A dwelling unit that was once the shared property of both spouses is not considered two separate households even if the spouses physically separate themselves within the dwelling unit. Internal Revenue Service regulations allow a one-month exception where spouses, who are legally separated under a decree of divorce or separate maintenance, can treat payments as alimony or separate maintenance even if they live in the same household.

Requirement that Payments Must Stop on Payee Spouse's Death

A payment can qualify as alimony or a separate maintenance payment only if the obligation to pay ends when the recipient spouse dies. If the payor spouse is obligated to continue making any part of those payments after the recipient's death, then none of those payments qualify as alimony or separate maintenance payments, whether made before or after the payee spouse's death.

Example: H is required by an instrument to make monthly payments of $2,000 to W for ten years. The instrument states that if W dies, the payments will be reduced to $800 per month. Of the payments made in all years, $1,200 are deductible by H and taxable to W, but $800 are neither deductible nor taxable because there is continued liability to make those payments after W's death.

It is not required that the divorce or separation instrument state explicitly that payments cease upon the payee spouse's death in order for this requirement to be met. If the document is silent on that matter, courts will turn to state law for guidance. If state law does not provide that alimony or separate maintenance payments terminate on the payee spouse's death, however, the divorce or separation instrument must do so, or the payments will not be treated as alimony for tax purposes.

Tip: Although not required, an explicit statement that the alimony payments terminate upon the payee spouse's death should always be included in a divorce or separation instrument. That way, there will be no need to rely on state law, which can be vague on the matter.

Alimony or maintenance payments are not deductible if the payor spouse is required to make any payment after the death of the payee spouse as a substitute for the continuation of pre-death payments. A payment is viewed as a substitute or continuation of payments that would otherwise qualify as alimony or separate maintenance to the extent it is to be made, increased, or accelerated as a result of the payee spouse's death.

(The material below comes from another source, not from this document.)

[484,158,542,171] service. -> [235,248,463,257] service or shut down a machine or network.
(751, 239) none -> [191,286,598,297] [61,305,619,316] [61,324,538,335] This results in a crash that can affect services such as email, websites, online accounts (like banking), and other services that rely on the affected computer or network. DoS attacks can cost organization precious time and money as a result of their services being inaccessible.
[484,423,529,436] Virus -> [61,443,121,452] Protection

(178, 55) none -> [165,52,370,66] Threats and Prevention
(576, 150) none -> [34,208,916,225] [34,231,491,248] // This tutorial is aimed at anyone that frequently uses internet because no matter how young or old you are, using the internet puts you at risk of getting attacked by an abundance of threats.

Example: A divorce decree provides that H is to make monthly alimony payments of $800 to W for a period of ten years. The payments are to stop in the event of W's death. If she dies, however, H is to make payments of $500 per month to a trust for the children of H and W for a period ending ten years after execution of the instrument. The $500 payments to the children's trust are considered a ''substitute'' for $500 of the alimony payable to W. Consequently, only $300 of the payments to W are deductible as alimony.

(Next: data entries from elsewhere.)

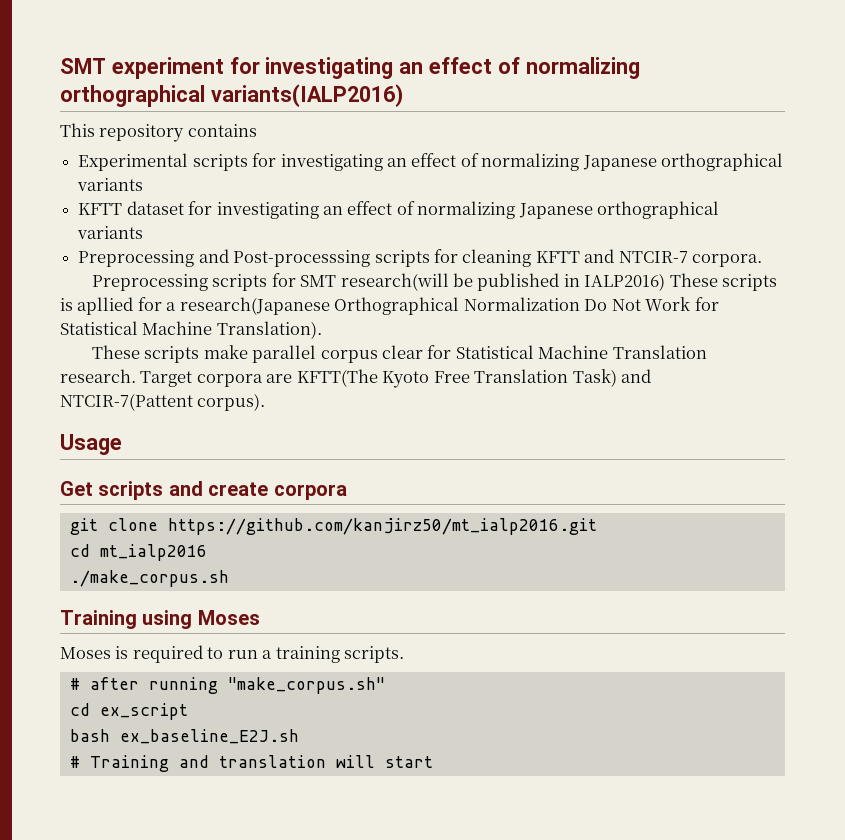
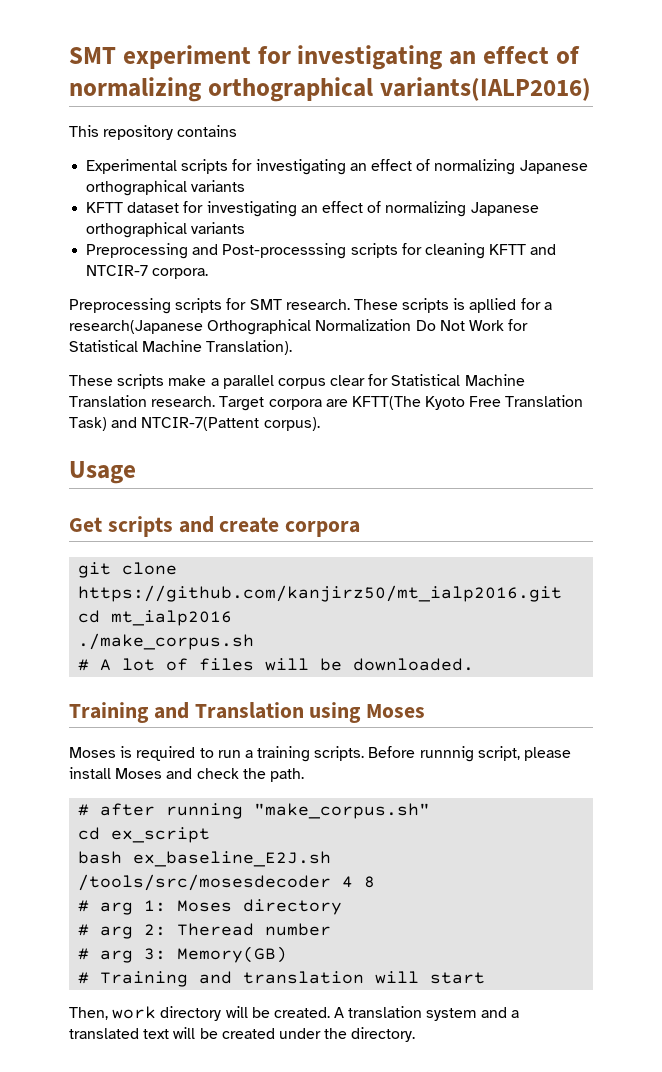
[340,273,666,291] research(will be published in IALP2016) -> [285,299,350,310] research.
(248, 352) none -> [210,378,219,386] a
[60,610,137,629] // Training -> [78,658,475,671] [69,702,304,723] // # A lot of files will be downloaded. // Training and Translation
(405, 654) none -> [368,746,572,762] [69,767,304,782] Before runnnig script, please install Moses and check the path.
(299, 736) none -> [78,874,376,891] [78,899,343,915] [78,923,332,939] [78,946,288,963] /tools/src/mosesdecoder 4 8 // # arg 1: Moses directory // # arg 2: Theread number // # arg 3: Memory(GB)
(433, 762) none -> [69,1006,519,1021] [69,1027,416,1042] // Then, work directory will be created. A translation system and a translated text will be created under the directory.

Requirement that Payment Cannot be Child Support

To qualify as alimony or a separate maintenance payment, a payment cannot be for child support. If a divorce decree or separation agreement does not specifically fix a sum as payable for the support of the children, amounts paid that the children benefit from can be treated as alimony.

Example: The payment of utilities of the home where a payee spouse and children reside are deductible in full by the payor spouse if the divorce decree or separation agreement does not specifically fix a portion of the payments as child support.

Delinquent Alimony Payments

Alimony or spousal support payments that are delinquent continue to be deductible as alimony. So, if your alimony payments meet the above test, your eligibility for the deduction is not altered simply because you make a late payment to your former spouse.

Are you prepared?

As you can see, the taxability of alimony payments and receipts can be a complicated issue. There are numerous, stringent requirements that must be met before payments will be treated as alimony, and there are several ways that such tax treatment can be foiled. It is critical that you understand this test and requirements before you deduct payments you make or include as gross income the amounts you receive. A tax attorney, or an attorney with experience in family law matters, can be an invaluable resource if you are uncertain.